I have recently removed that modification. I now find it unnecessary, not because my left hand muscles have grown but because I soon learnt to use the device properly. A number of my early practises were influenced by my belief (based on mis-information from the manufacturer) that the SRTE stop, unlike the Petzl, could be operated in a mode where the handle pressure was the primary descent speed control. While that is partially true, and will work in limited special situations, the device is best used just like the Petzl – the handle is either in or out.
The unnecessary extension had the downside that it could easily get caught up – both while travelling through the cave and even occasionally while in use. So, for anyone who has also done this mod, I suggest that you consider removing it.April 4, 2009 at 12:37 AM #1067
My descender is an SRTE single-rope single-brake Stop. I selected it four years ago based on published reviews, as I had at that time no SRT experience. Fortunately, it has proved a sound decision.
A few weeks ago I used a Petzl Stop for the first time, when Chalky, Lynne and I went for a practise session in the open at Staughton Vale. I was pleasantly surprised – the Petzl’s handle operation felt very nice and I had no trouble with slippage when stopped. However, we WERE using thick rope (11mm IIRC). Slippage on thinner, wet and muddy ropes is one persistent complaint about Petzls, whereas with an SRTE you NEVER need to lock-off, even if you want to dangle while taking photos, halt for a rebelay or any tricky manouevre, or whatever.
When Chalky mooted buying two sets of SRT training gear for the club (now done), we discussed whether they should include Petzl or SRTE stops (there was NO doubt that they should be STOPS of some kind, rather than racks, etc). We concluded that they should be Petzl, as with most of the other items, simply so that we could say that VSA trainees were learning on world-industry-standard equipment. We reserved that our recommendation when trainees came to buy their OWN kit might well favour something else.
However, Chalky advises that in fact he has purchased SRTE stops, based on several tests he performed with the Petzl. It seems that the slippage problem is alive and well once away from thick, dry, clean ropes. The SRTE, by contrast, even on its factory-default adjustment, will stop securely on 8mm cord (yes, we have tried it in cave, safely!).

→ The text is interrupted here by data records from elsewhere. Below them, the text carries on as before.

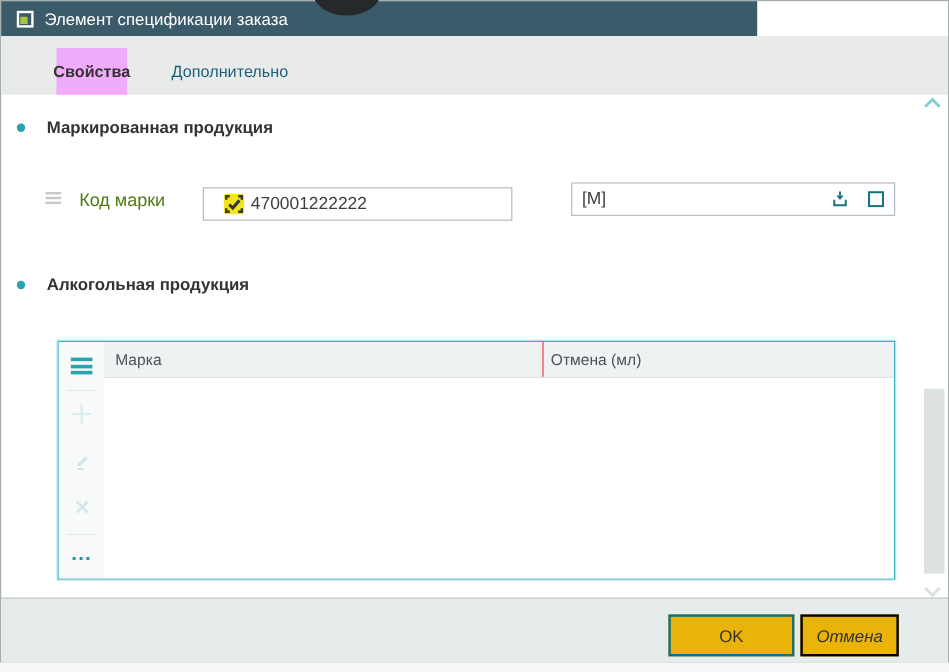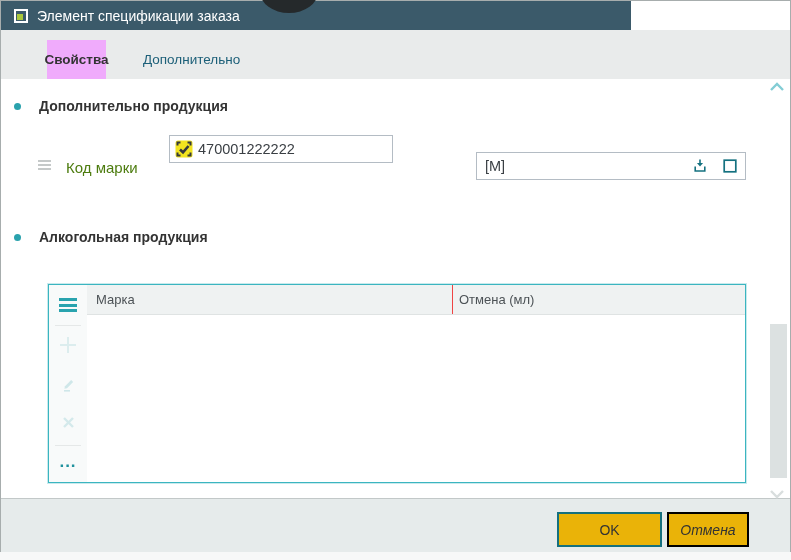--- a/index.html
+++ b/index.html
@@ -124,7 +124,7 @@
   </div>
 
   <span class="bullet" style="left:13px;top:102px;"></span>
-  <div class="section-title" style="left:38px;top:97px;">Дополнительно продукция</div>
+  <div class="section-title" style="left:38px;top:97px;">Маркированная продукция</div>
 
   <span class="mini-burger" style="left:37px;top:159px;">
       <i></i>

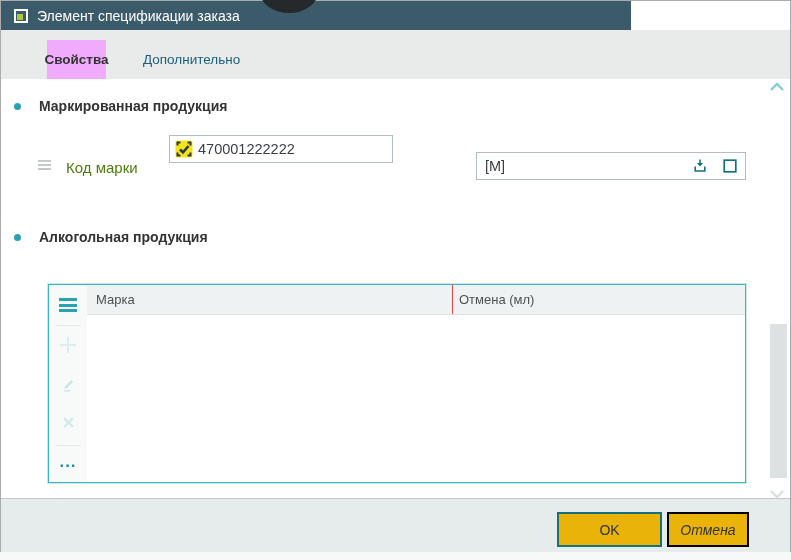--- a/index.html
+++ b/index.html
@@ -46,7 +46,7 @@
     background:#fff;display:flex;align-items:center;}
   .input input{border:none;outline:none;flex:1;min-width:0;font-family:inherit;
     font-size:14.5px;color:#3a3f44;background:transparent;padding:0;}
-  .inp-mark{left:168px;top:134px;width:224px;padding-left:5px;gap:5px;}
+  .inp-mark{left:168px;top:155px;width:258px;padding-left:16px;gap:5px;}
   .inp-mask{left:475px;top:151px;width:270px;padding-left:8px;padding-right:4px;gap:8px;}
   .icon-btn{display:flex;align-items:center;justify-content:center;width:22px;height:24px;cursor:pointer;}
   

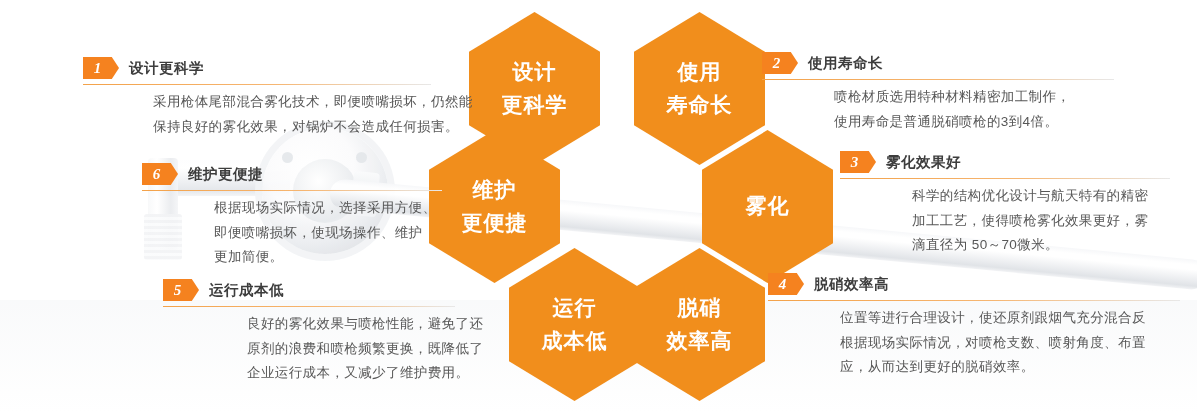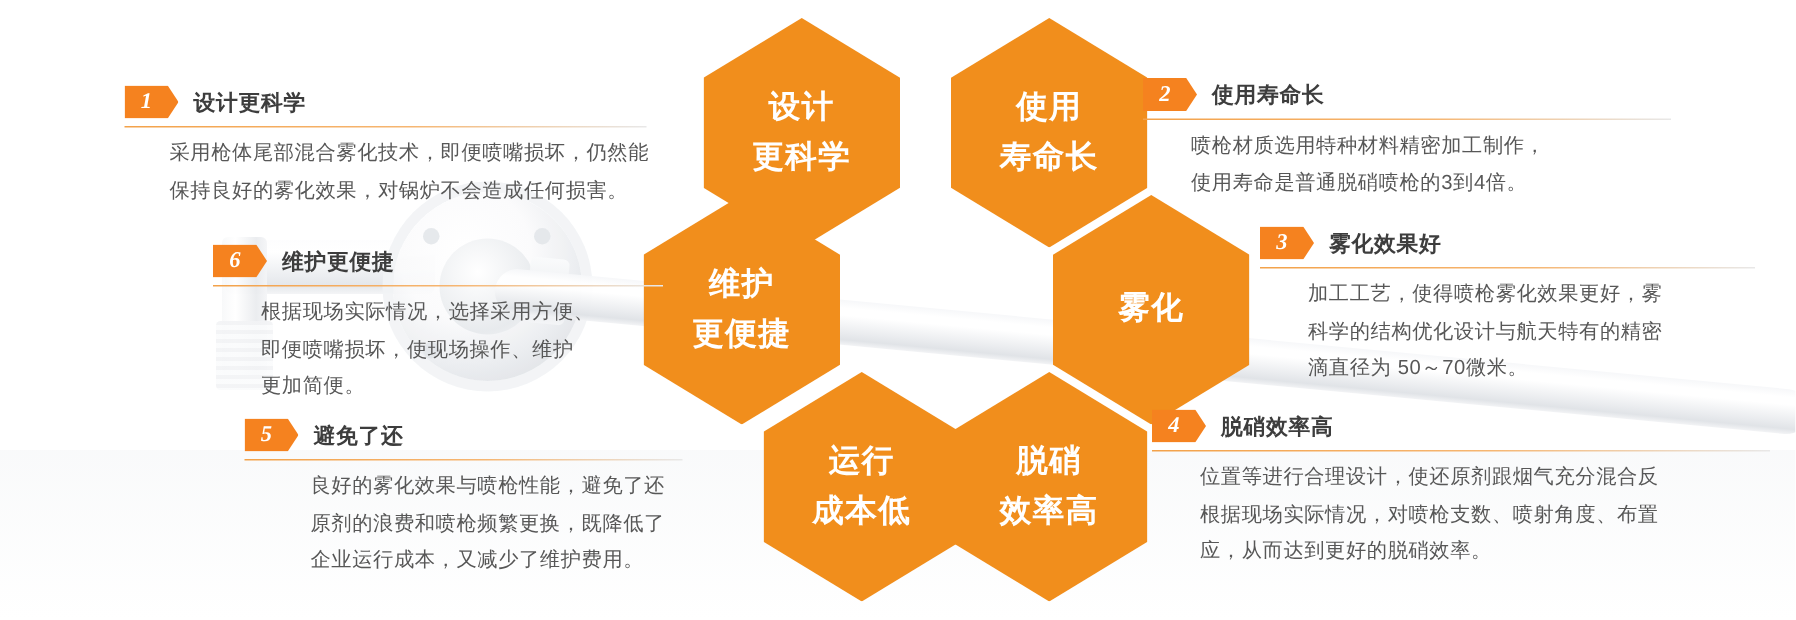--- a/index.html
+++ b/index.html
@@ -127,7 +127,7 @@
     font-size: 13.5px; color: #575757; line-height: 1.82;
     letter-spacing: .4px;
   }
-  .b-body p { white-space: nowrap; }
+  .b-body p { white-space: nowrap; margin-left: 40px; }
 
   
   .blk1 { left: 83px;  top: 56px;  width: 348px; }

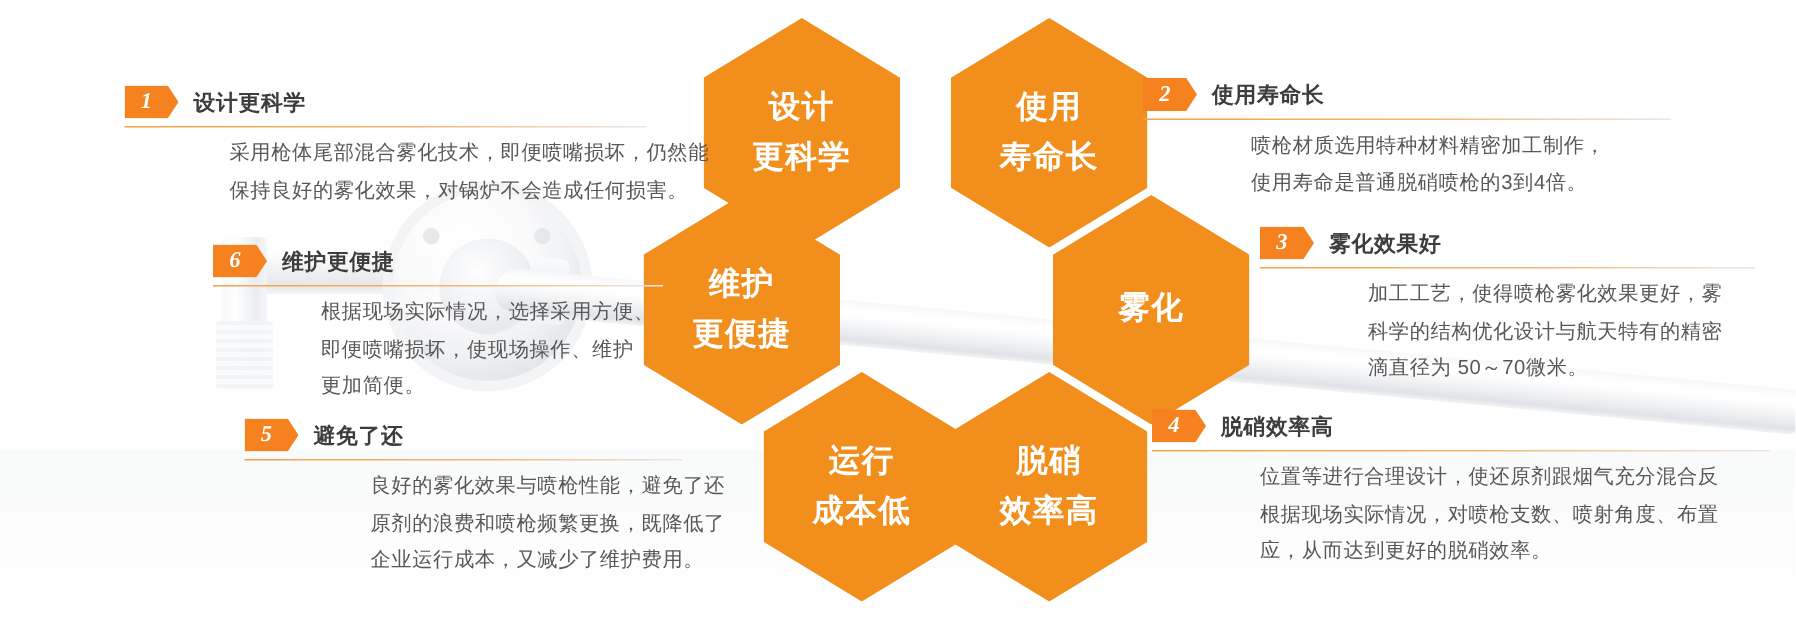--- a/index.html
+++ b/index.html
@@ -245,8 +245,8 @@
     </div>
     <div class="rule"></div>
     <div class="b-body">
+      <p>科学的结构优化设计与航天特有的精密</p>
       <p>加工工艺，使得喷枪雾化效果更好，雾</p>
-      <p>科学的结构优化设计与航天特有的精密</p>
       <p>滴直径为 50～70微米。</p>
     </div>
   </div>

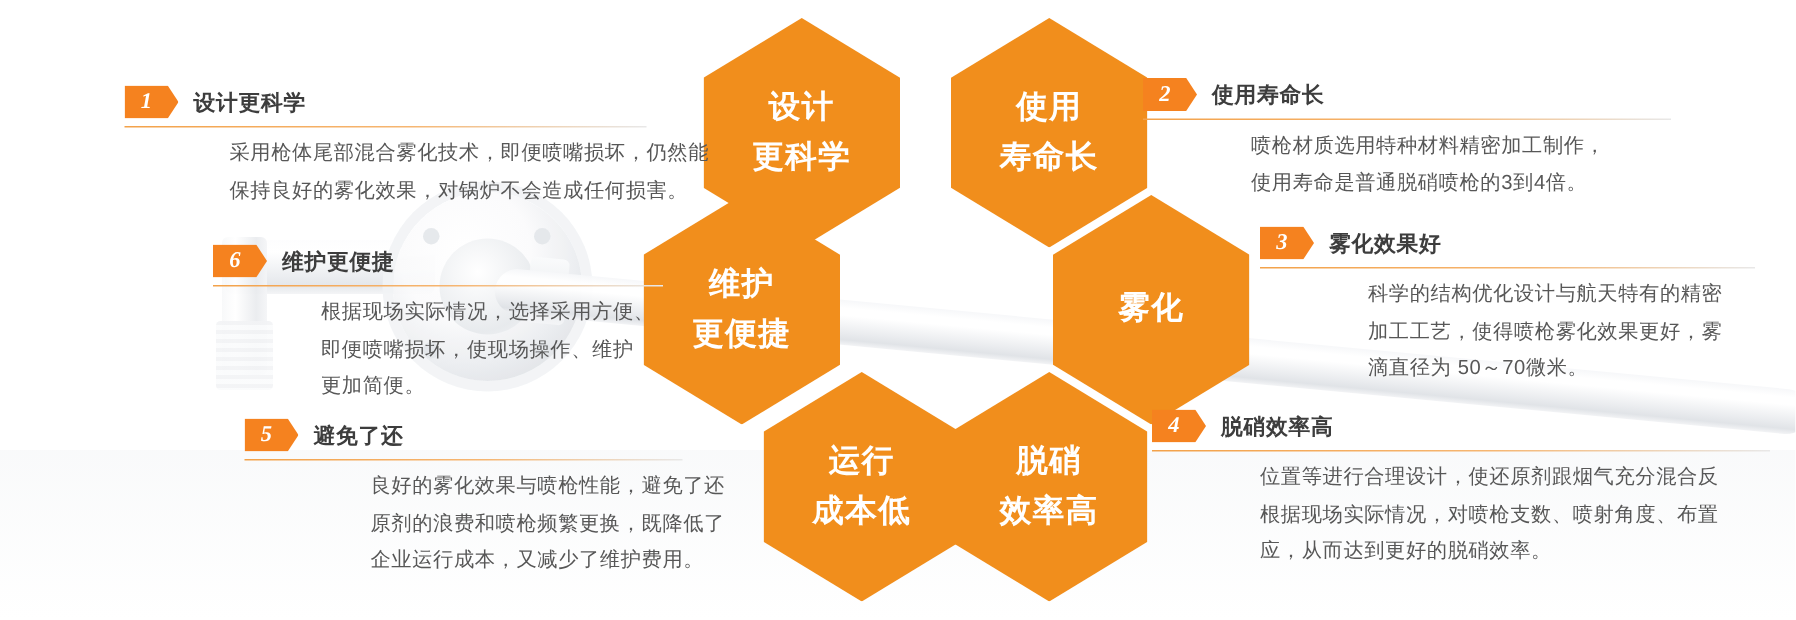--- a/index.html
+++ b/index.html
@@ -216,7 +216,7 @@
   <div class="block blk5">
     <div class="block-head">
       <div class="badge">5</div>
-      <div class="b-title">避免了还</div>
+      <div class="b-title">运行成本低</div>
     </div>
     <div class="rule"></div>
     <div class="b-body">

I suppose the choice depends on your intentions, and also weight. A small caver who doesn’t plan to push the envelope will probably do well on a Petzl. For most, an SRTE would still seem best, to me. The authoritative cave rescue manual (LOAL) recommends against either of them for rescue loads (200Kg).January 18, 2012 at 10:40 PM #1068
I have SRT’d here in Oz for six years now, using the chest harness I first selected: the Petzl ‘Torse’. Having seen, over that time, a large number of alternatives, I must claim to have made the right choice!
Some of the other chest harness arrangements I’ve noticed are quite amazing. The worst consist of several metres of tape wrapped around the body in various bewildering patterns, requiring contortions by their users to get them on, and often several attempts to get the pattern right!
The Torse, by comparison, is simple, and quick to don and adjust. The length-adjusting buckle should lie just below the left shoulder so it is easily reachable with your right hand. To tighten the harness, simply pull on the free end; to loosen it, flip up the tongue on the buckle and stretch your body upright.
Immediately loosening the chest harness is important when arriving at the top or bottom of a pitch, so that you can move easily to get off the rope. Having the chest harness tight (to the point where you can’t stand up straight) is important for efficient prussicking, as it keeps your centre-of-gravity close to the rope.March 9, 2012 at 1:17 PM #1069
Go Peter, way to bump a 3 year old thread!! Although it is an important topic, it makes a big difference when you can loosen your chest harness when getting off rope at the top of a pitch easily. Getting of a pitch hunched over is a pain in the ass.